5. The man who infinite

22.7K 1.7K 38
                                    

"Jika kamu hanya datang untuk memberiku kenyamanan sementara, lebih baik kamu berhenti. Bagaimanapun juga Aku ini wanita, yang kalau sudah sayang susah move on"

-------

Guin masih merasa semua ini tidak nyata, pertemuannya dengan Air kemarin seperti mimpi indah yang membuat Guin selalu tersenyum. Meski sebagian dari jiwanya merasa marah pada pria itu. Tetapi tetap saja wanita itu tercipta untuk merasa baper, jadi jangan salahkan Guin jika ia merasa baper setelah pria itu mengantarnya malam itu. Tidak ada percakapan khusus diantara mereka kemarin, Air hanya menanyakan keseharian Guin dan tempat tinggal gadis itu.
Guin memang sempat memberontak dan meneriaki Airlangga malam itu, ia melampiaskan semua kekecewaannya pada Airlangga. Tapi Guin tidak memberitahu pria itu apa yang terjadi pada keluarganya.
Tidak, Guin tidak sanggup.

"Hayooo, ngelamun apa Lo Guin? Pake senyum senyum meong segala" tanpa aba-aba Galih duduk di samping Guin, Ia mengabaikan delikan tajam Guin, lalu mulai memakan baksonya dalam diam.

"Lih"

"Hmmm" Galih masih menikmati baksonya, jadi dia tidak menggubris terlalu banyak.

"Gue setuju sama usul Lo soal pemateri."

Galih meminum es jeruknya terlebih dahulu baru membalas perkataan Guin.

"Kenapa? Kemaren aja Lo sampai masang muka singa buat nentang beliau, sekarang kenapa tiba-tiba jadi muka kelinci gitu?. Lo baru sadar beliau ini sosok ideal masadepan Lo?"

"Apa gue harus bilang kalo dia udah jadi tunangan gue, biar Lo nggak heran pas seorang Guinina mendukung karir seorang bapak Airlangga?"

"Laper Lo ya, ngaco Mulu. Makan dulu sanaahh, manggil aja masih bapak sok berlagak tunangan, cihh"
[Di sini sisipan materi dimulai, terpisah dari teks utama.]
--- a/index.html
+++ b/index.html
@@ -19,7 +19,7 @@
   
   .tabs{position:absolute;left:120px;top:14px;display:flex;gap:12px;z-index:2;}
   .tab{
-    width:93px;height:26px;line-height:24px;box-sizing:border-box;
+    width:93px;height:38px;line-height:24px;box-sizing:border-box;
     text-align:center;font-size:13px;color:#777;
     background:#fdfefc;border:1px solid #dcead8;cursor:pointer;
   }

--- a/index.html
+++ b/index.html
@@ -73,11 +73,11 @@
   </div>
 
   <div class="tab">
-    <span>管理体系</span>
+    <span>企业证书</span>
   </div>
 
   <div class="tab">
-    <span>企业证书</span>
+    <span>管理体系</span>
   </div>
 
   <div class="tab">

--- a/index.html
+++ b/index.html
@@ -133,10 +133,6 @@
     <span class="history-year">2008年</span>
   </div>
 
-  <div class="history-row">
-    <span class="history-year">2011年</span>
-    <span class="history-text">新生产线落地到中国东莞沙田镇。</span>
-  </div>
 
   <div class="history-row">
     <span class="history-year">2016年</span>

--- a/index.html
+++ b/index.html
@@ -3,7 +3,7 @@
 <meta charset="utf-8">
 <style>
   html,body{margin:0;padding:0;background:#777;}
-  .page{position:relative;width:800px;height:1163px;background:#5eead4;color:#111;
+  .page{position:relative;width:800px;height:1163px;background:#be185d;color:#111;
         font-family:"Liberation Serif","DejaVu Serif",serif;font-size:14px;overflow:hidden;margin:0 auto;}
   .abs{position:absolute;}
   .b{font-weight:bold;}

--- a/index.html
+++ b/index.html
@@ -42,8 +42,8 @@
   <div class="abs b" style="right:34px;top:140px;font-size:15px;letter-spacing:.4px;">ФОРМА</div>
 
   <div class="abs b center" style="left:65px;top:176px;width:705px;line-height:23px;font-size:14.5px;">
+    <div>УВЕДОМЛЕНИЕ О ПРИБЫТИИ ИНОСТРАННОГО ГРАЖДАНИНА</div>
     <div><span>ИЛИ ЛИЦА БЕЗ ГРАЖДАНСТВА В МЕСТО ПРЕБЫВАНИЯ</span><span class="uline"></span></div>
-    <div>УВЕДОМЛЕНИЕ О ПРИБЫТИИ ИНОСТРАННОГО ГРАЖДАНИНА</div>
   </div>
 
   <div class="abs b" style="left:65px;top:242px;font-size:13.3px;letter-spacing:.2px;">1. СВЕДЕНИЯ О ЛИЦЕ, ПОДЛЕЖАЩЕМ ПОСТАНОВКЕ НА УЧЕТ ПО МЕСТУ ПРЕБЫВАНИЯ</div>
"Galih, cintanya, sayangnya Mimi perii.. gue serius setuju nih, sekarang Lo tinggal bilang gue bantu apaan" Guin merapatkan kursinya ke dekat Galih, ia menatap wajah Galih yang seakan mau muntah melihat ke absurdan Guin.

"Oke. Sekarang Lo coba buat surat ke asisten beliau. 3 pemateri lain udah di kasih undangan, udah konfirmasi dan mereka deal. Tinggal orang satu ini yang kayaknya lumayan sulit"

"Bener sih, yang ini agak sulit. Jadi gimana?" Guin membenarkan perkataan Galih soal sulitnya mengundang Airlangga.

"Sekarang buat aja dulu undangannya, sama komunikasi dengan asistennya jangan lupa. Pak Airlangga ini selektif dan perfeksionis banget. Oh iya, Gue serahin ini sama Lo ya Guin. Kerahin semua bakat negosiasi Lo buat ngerayu pak Airlangga"

Bukannya tersinggung karena disuruh merayu Guin malah merasa pipinya merona ketika Galih membahas pria itu.
Ah, baru semalam mereka bertemu. Galih menyadari wajah Guin agak pucat hari ini, namun karena dia bersikeras membantu acara mereka, Galih tidak akan menolak. Ia memajukan tubuh untuk meraih kepala Guin.

"Lo agak demam kayaknya Guin, pulang aja gih sana."
Tangan besar Galih bertengger di dahi Guin, membuat sang empunya bergerak tak nyaman. Ia menatap Galih, menyuruh lelaki itu membuang tangannya.

"Eh, enggak enak aja. Habis ini kita ada rapat kan, Sie Acara masih belum fix. Ini masalah konsep dan gue nggak mau ini berantakan"

Enak saja, biar bagaimanapun acara ini adalah proker besar dan Airlangga meskipun kecil kemungkinannya. Pria itu akan datang sebagai pemateri. Guin ingin acara ini sukses dan berkesan, dia tidak peduli harus mengorbankan waktu tidurnya untuk rapat dan menyiapkan acara.

"Lo bawa laptop?"

"Gue kan nggak punya laptop, lih"

"Yaudah, sekarang kita ke Sekber BEM dulu, Lo mending nyicil buat undangan dulu pakai laptop gue. Biar gue yang nyari tau kontaknya pak Airlangga."
Guin mengangguk, lalu berjalan bersama Galih.